======== DATA FOR PROCESSING

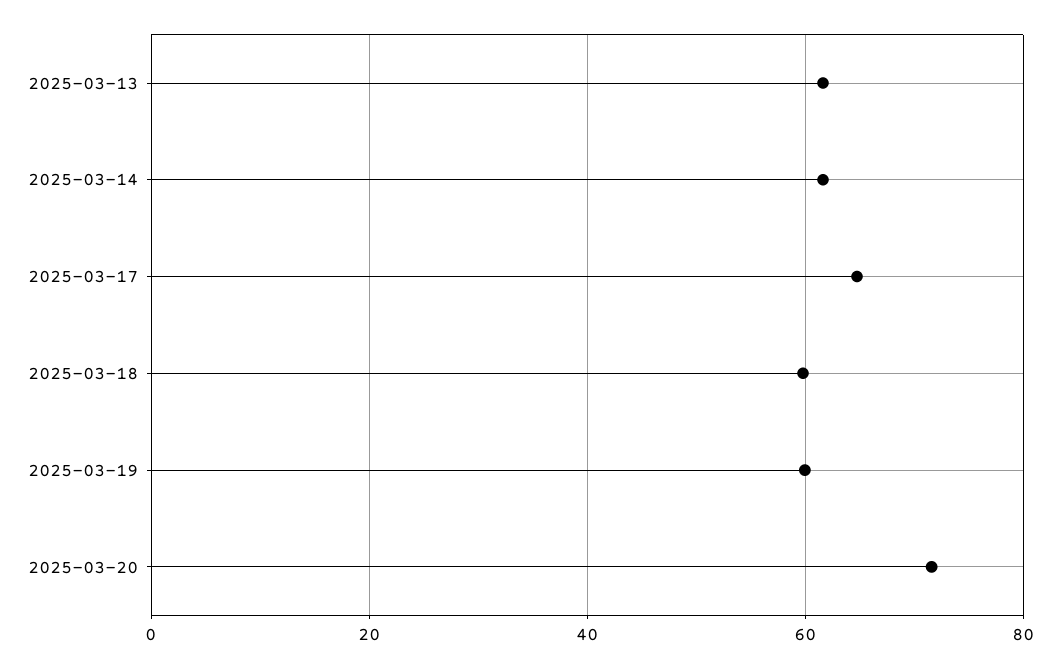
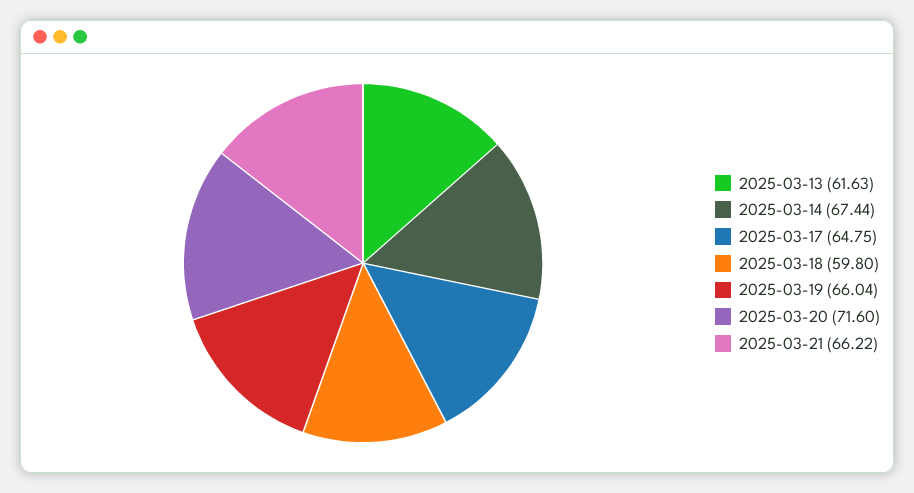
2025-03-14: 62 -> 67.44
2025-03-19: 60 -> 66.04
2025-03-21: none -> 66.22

================
======== DATA FOR PROCESSING

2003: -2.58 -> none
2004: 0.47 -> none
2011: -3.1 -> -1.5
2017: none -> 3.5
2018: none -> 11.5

================
======== DATA FOR PROCESSING

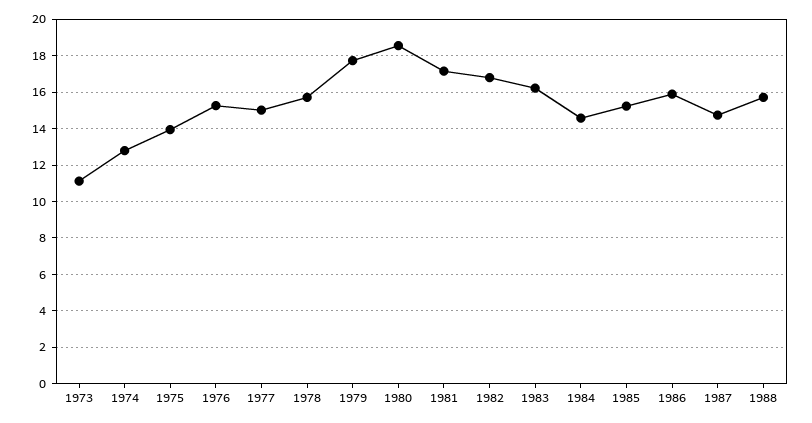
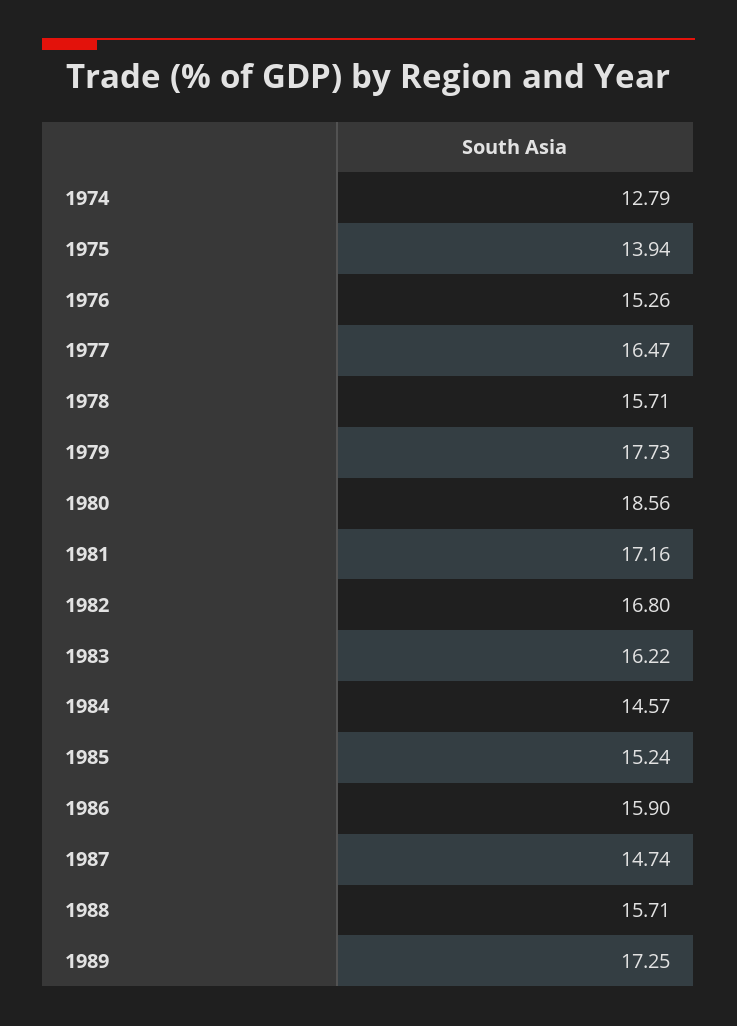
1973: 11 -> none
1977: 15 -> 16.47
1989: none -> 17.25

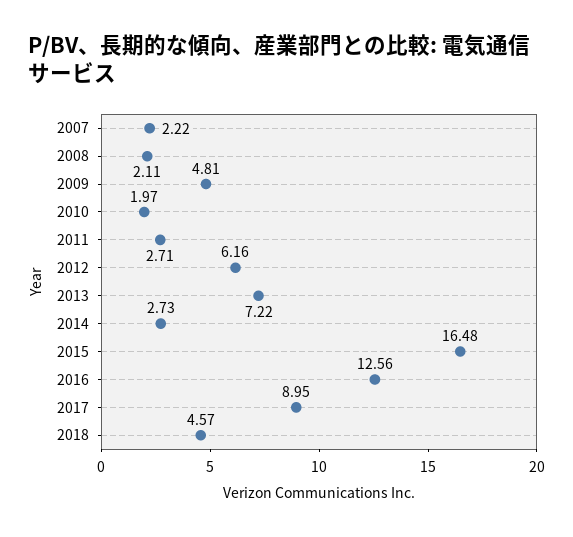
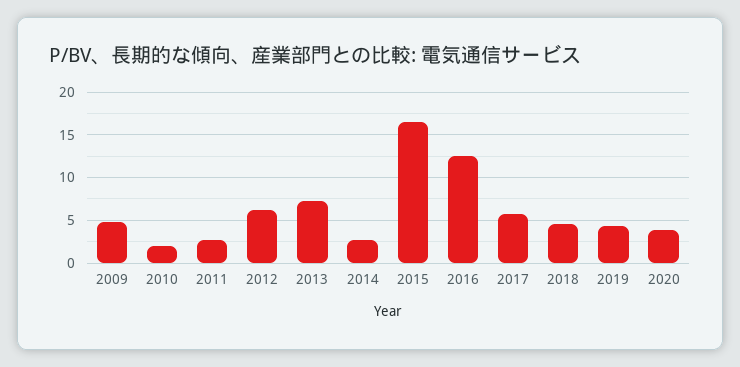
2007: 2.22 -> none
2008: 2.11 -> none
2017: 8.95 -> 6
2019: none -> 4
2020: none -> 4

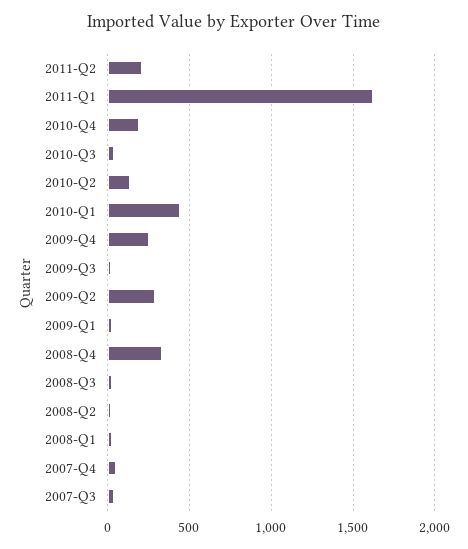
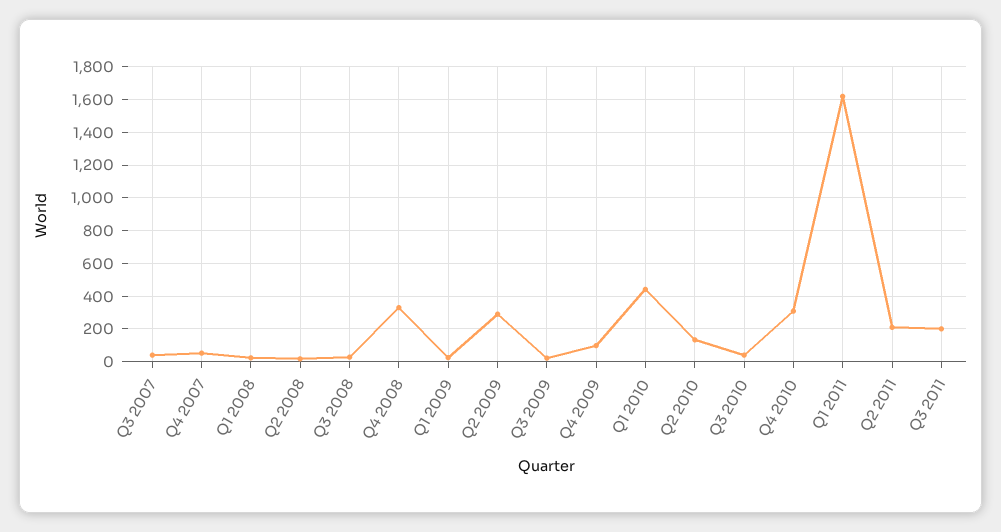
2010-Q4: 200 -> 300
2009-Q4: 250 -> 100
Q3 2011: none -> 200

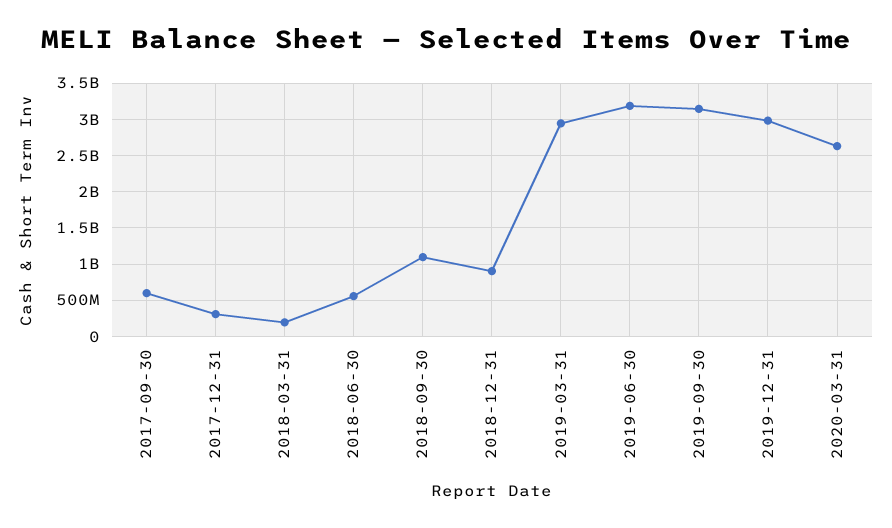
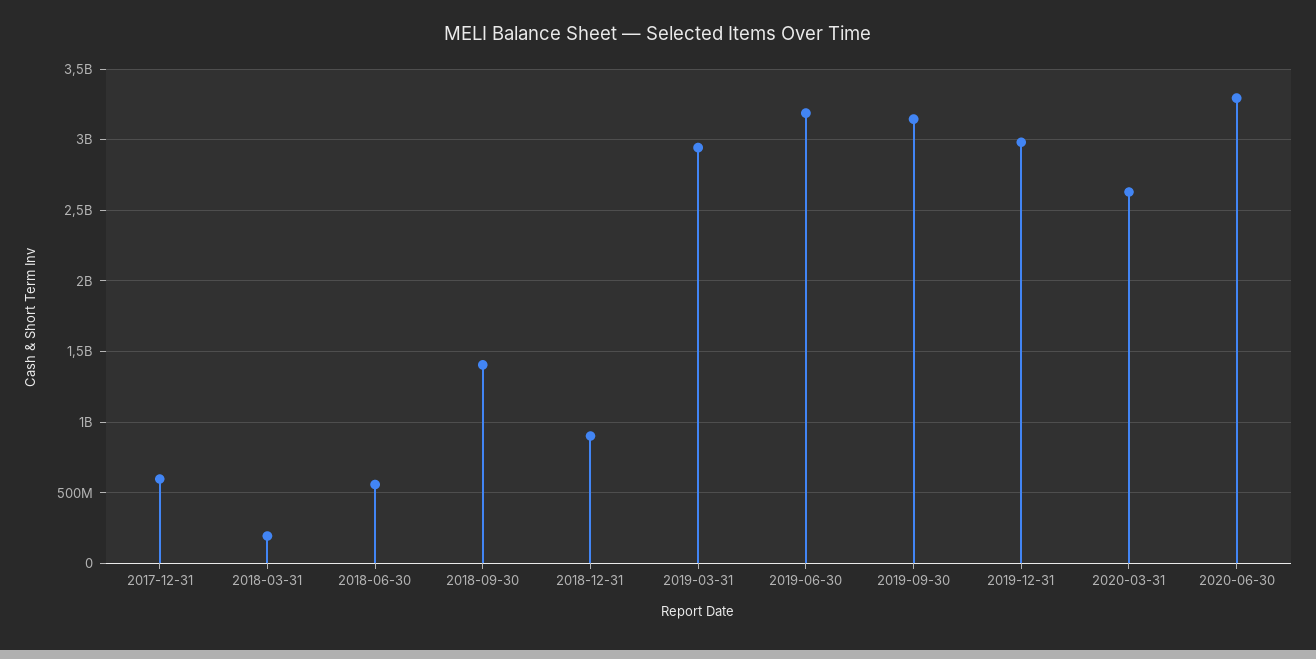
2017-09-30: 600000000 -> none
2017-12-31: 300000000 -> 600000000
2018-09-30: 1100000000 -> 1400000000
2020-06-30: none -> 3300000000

================

AIM OF THE TASK
Starting at the line containing "2020: none -> 4" and stopping at the line containing "2020-06-30: none -> 3300000000", output every line above exactly, both ends included, with pictures omitted.

EXERCISE RESPONSE
2020: none -> 4

2010-Q4: 200 -> 300
2009-Q4: 250 -> 100
Q3 2011: none -> 200

2017-09-30: 600000000 -> none
2017-12-31: 300000000 -> 600000000
2018-09-30: 1100000000 -> 1400000000
2020-06-30: none -> 3300000000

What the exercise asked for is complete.